Dense Passage Retrieval (2020) and Contriever (2021): The Models That Paved the Way for Future, Smarter LLMs

Author(s): Saif Ali Kheraj

Originally published on Towards AI.

Dense Passage Retriever (DPR) marked a turning point in open-domain question answering when it launched in 2020. It demonstrated that dense vector representations, learned through deep neural networks, can outperform traditional sparse retrieval methods like BM25 — especially in top-k recall benchmarks. Since DPR’s release, the dense retrieval landscape has evolved rapidly. This post provides a deep dive into the architectures, advancements, and key lessons learned.

This is intended for AI researchers, MLOps engineers, and data scientists building cutting-edge retrieval systems.

Dual-Encoder (Two-Tower) Models

Architecture

A dual-encoder model (also called a bi-encoder or Siamese network) consists of two independent BERT-based encoders: one for queries and one for documents/passages.

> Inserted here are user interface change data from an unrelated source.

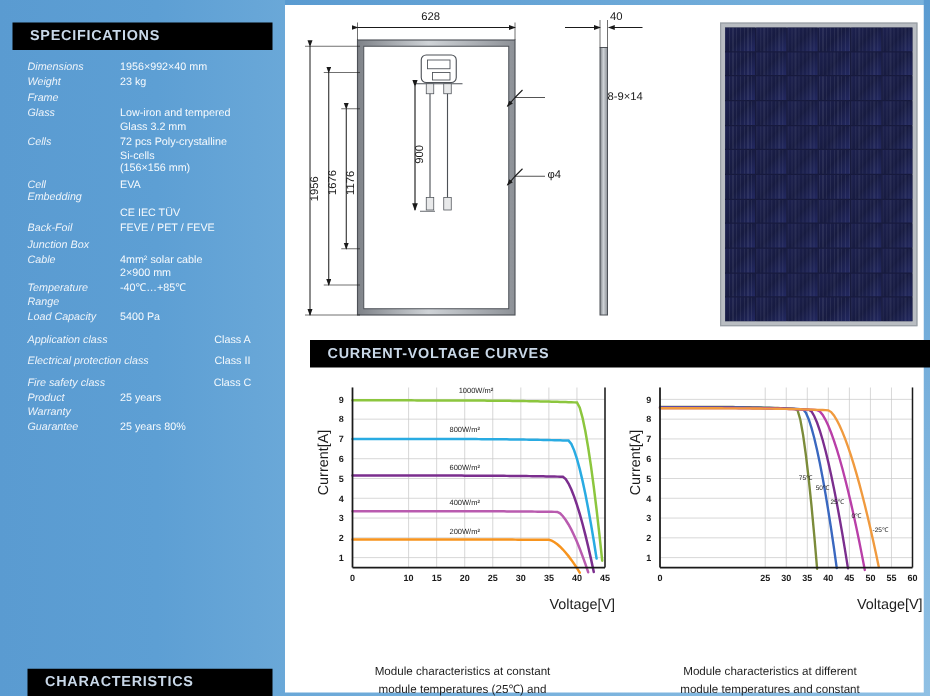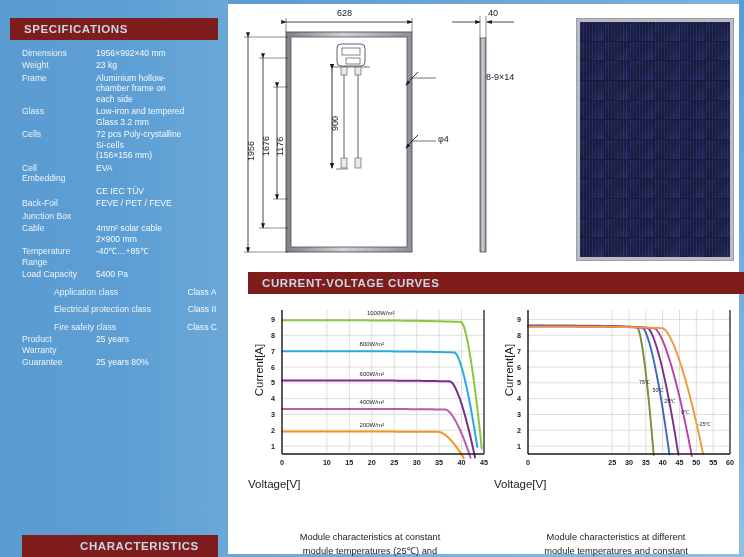--- a/index.html
+++ b/index.html
@@ -30,61 +30,62 @@
     position: absolute; right: 0; top: 0; width: 5px; height: 557px;
     background: linear-gradient(to bottom,#5a9bd1,#8fc0e4);
   }
   .blue-edge-bottom {
     position: absolute; left: 228px; bottom: 0; width: 516px; height: 3px;
     background: linear-gradient(to right,#6aa8d8,#8fc0e4);
   }
 
   .section-bar {
     position: absolute;
-    background: #7f1d1d;
+    background: #000000;
     display: flex; align-items: center;
   }
   .section-bar span {
     color: #c9d8e8;
     font-size: 11.5px;
     font-weight: bold;
     letter-spacing: .6px;
     padding-left: 14px;
   }
   #spec-bar      { left: 10px; top: 18px;  width: 208px; height: 22px; }
-  #char-bar      { left: 22px; top: 535px; width: 196px; height: 22px; padding-left: 44px; }
+  #char-bar      { left: 22px; top: 535px; width: 196px; height: 22px; }
   #curves-bar    { left: 248px; top: 272px; width: 586px; height: 22px; }
 
   
   .spec-table {
     position: absolute;
     left: 22px; top: 48px; width: 200px;
   }
   .spec-row {
     display: flex;
     align-items: flex-start;
     margin-bottom: 2px;
     line-height: 1.22;
   }
   .spec-label {
     color: #eef4fa;
     font-size: 8.6px;
     width: 74px;
     flex: 0 0 74px;
     white-space: pre-line;
+    font-style: italic;
   }
   .spec-value {
     color: #f6fafd;
     font-size: 8.6px;
     flex: 1;
     white-space: pre-line;
   }
   .spec-row.wide .spec-label { width: 128px; flex: 0 0 128px; }
   .spec-row.wide .spec-value { text-align: center; }
-  .spec-row.gap { margin-top: 7px; margin-left: 32px; }
+  .spec-row.gap { margin-top: 7px; }
 
   
   .drawing {
     position: absolute;
     left: 236px; top: 6px;
     width: 330px; height: 258px;
   }
   .dim-text {
     position: absolute;
     font-size: 9px;
@@ -141,21 +142,21 @@
     width: 100%;
     text-align: center;
     font-size: 9.3px;
     color: #1d1d1d;
     line-height: 1.55;
     white-space: pre-line;
     margin-top: 32px;
   }
   .axis-title-x {
     position: absolute;
-    width: 100%; text-align: left;
+    width: 100%; text-align: right;
     top: 176px;
     font-size: 11.5px;
     color: #1d1d1d;
   }
   .axis-title-y {
     position: absolute;
     left: -44px; top: 62px;
     width: 110px; text-align: center;
     font-size: 11.5px;
     color: #1d1d1d;
@@ -181,23 +182,20 @@
       <div class="spec-row">
         <div class="spec-label">Dimensions</div>
         <div class="spec-value">1956×992×40 mm</div>
       </div>
       <div class="spec-row">
         <div class="spec-label">Weight</div>
         <div class="spec-value">23 kg</div>
       </div>
       <div class="spec-row">
         <div class="spec-label">Frame</div>
-        <div class="spec-value">Aluminium hollow-
-chamber frame on
-each side</div>
       </div>
       <div class="spec-row">
         <div class="spec-label">Glass</div>
         <div class="spec-value">Low-iron and tempered
 Glass 3.2 mm</div>
       </div>
       <div class="spec-row">
         <div class="spec-label">Cells</div>
         <div class="spec-value">72 pcs Poly-crystalline
 Si-cells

Dense Passage Retrieval (2020) and Contriever (2021): The Models That Paved the Way for Future, Smarter LLMs — Figure by Author

Each encoder maps its input into a fixed-length dense vector:

Query embedding: Q = Encoder(query)
Document embedding: D = Encoder(document)

These vectors are compared using a similarity score (typically a dot product or cosine similarity):

Unlike cross-encoders (which compute interactions jointly), dual-encoders do this independently, enabling fast and scalable retrieval. During backpropagation, the gradients from the shared loss flow individually through each encoder, updating both sets of parameters separately, even though they’re part of the same computation graph.

Goal

To maximize retrieval performance in tasks like:

Open-domain Question Answering (QA)
Dense information retrieval
Large-scale document search

Parameters

Typically ~220 million (using two BERT-base encoders)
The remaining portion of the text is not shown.